Section 3 Summary

Get out the microscope, because we’re going through this poem line-by-line.

Line 6

The impalpable sustenance of me from all things, at all hours of the day,

  • The speaker is like a hungry man – he's constantly hungry for the "things" of the world. By things he really he means "everything" – all the hard matter that makes up the world, including people.
  • Fortunately, these things manage to feed him, to give him "sustenance […] at all hours of the day." He doesn't know how they fill his craving: it's mysterious or "impalpable." They just do, kind of like milk and cookies in the middle of the night.

Lines 7-8

The simple, compact, well-joined scheme—myself disintegrated, every one disintegrated, yet part of the scheme,
The similitudes of the past, and those of the future,

  • The speaker describes the world as you might describe a well-made car, as a "simple, compact well-joined scheme." Things just fit together.
  • The speaker accepts his own "disintegration" (ahem, death), as a natural part of this larger unity. From the perspective of the scheme, things don't change between past and future.

Line 9

The glories strung like beads on my smallest sights and hearings—on the walk in the street, and the passage over the river,

  • Everything he sees and hears gives him pleasure, and he compares the objects of his perception to beads on a necklace. Talk about a guy who appreciates the small things in life.

Line 10-11

The current rushing so swiftly, and swimming with me far away,
The others that are to follow me, the ties between me and them,

  • Metaphor alert!
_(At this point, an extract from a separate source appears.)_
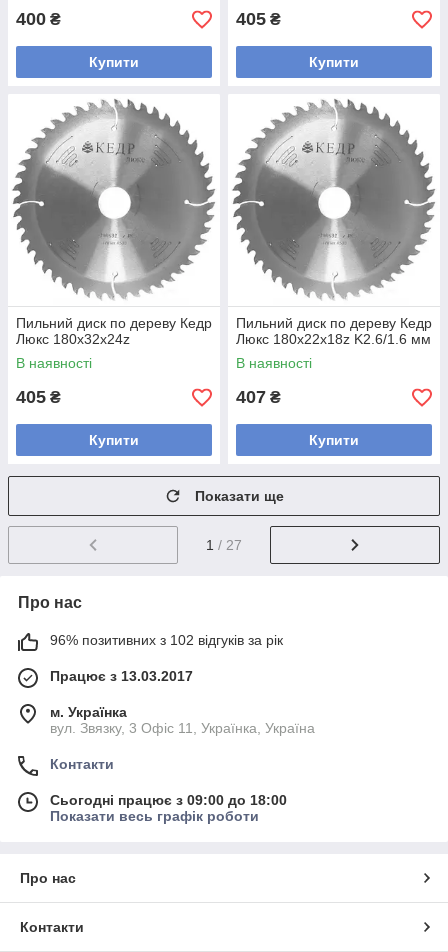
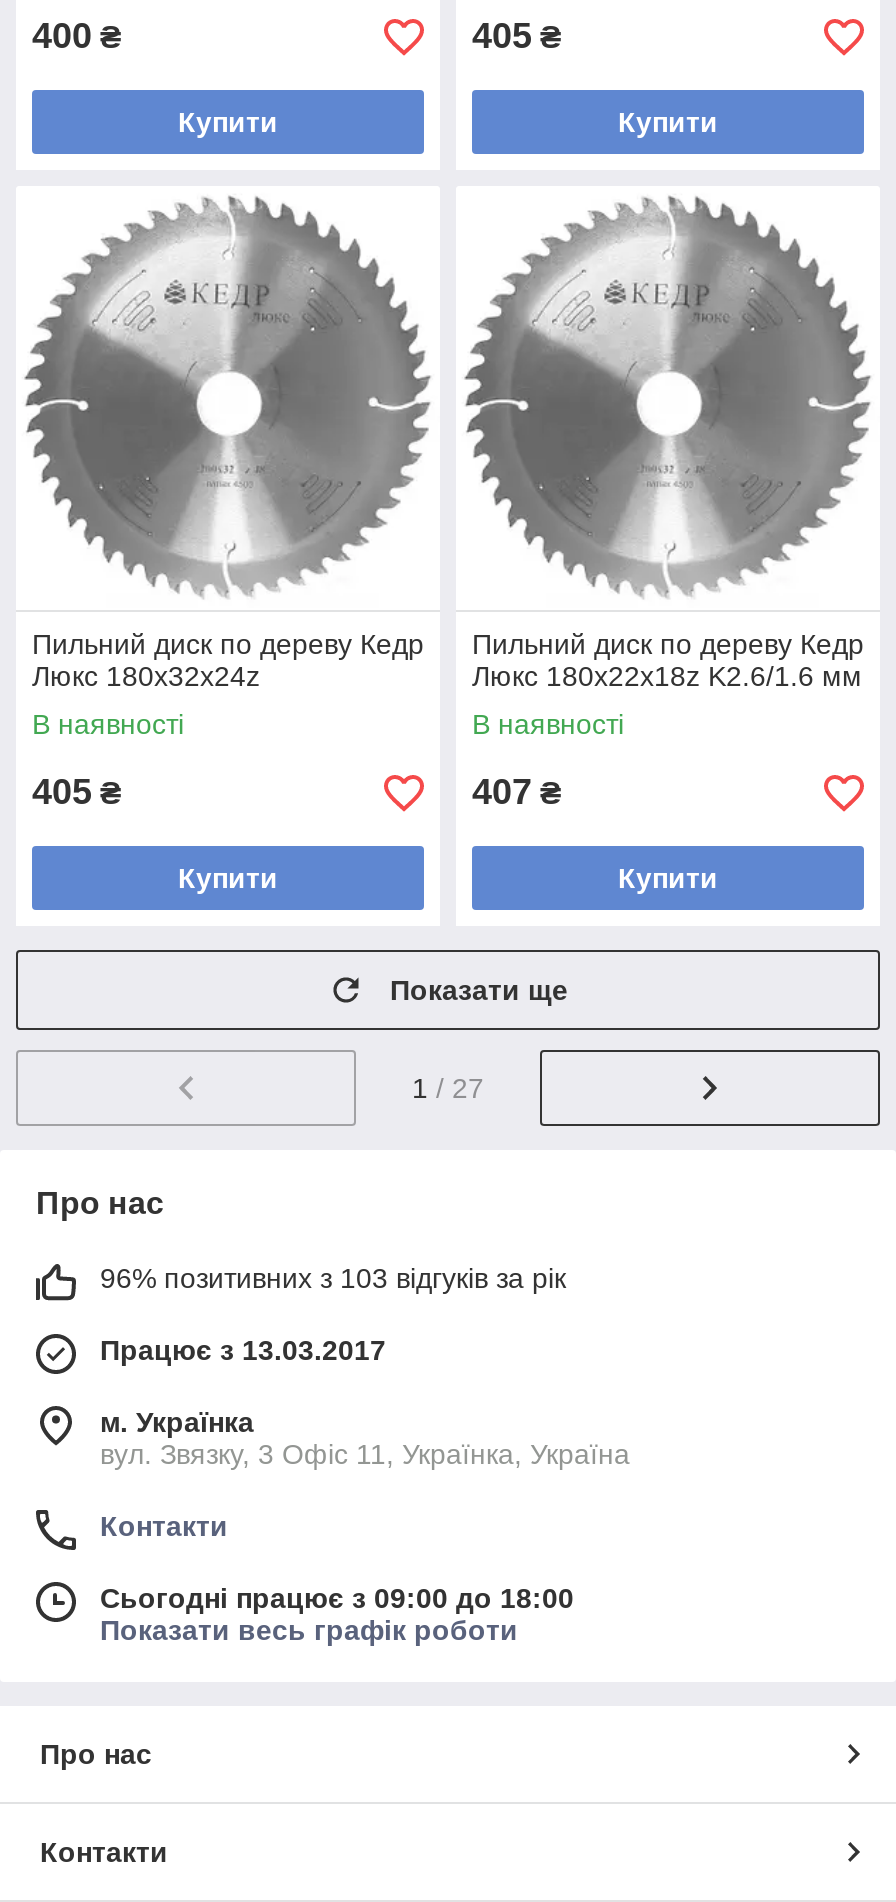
[50,632,283,648] 96% позитивних з 102 відгуків за рік -> [100,1262,566,1294] 96% позитивних з 103 відгуків за рік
It's important to know that the current of the incoming tide that causes the water to rush past him also represents the distances of time and space that separate the speaker from other people. He doesn't warn us of this sudden use of symbolism, he just – pardon the metaphor – dives right in.
  • In his mind, he imagines "swimming" with the current and being carried "far away." The idea that a person can figuratively be in two places at once is central to this poem.

Lines 12

The certainty of others—the life, love, sight, hearing of others.

  • So we're still talking about the "glories" of the surrounding world.
  • Among these glories are the future passengers whom the speaker addressed in Section 2, as well as the idea that people everywhere are connected by certain basic emotions and capacities, like love.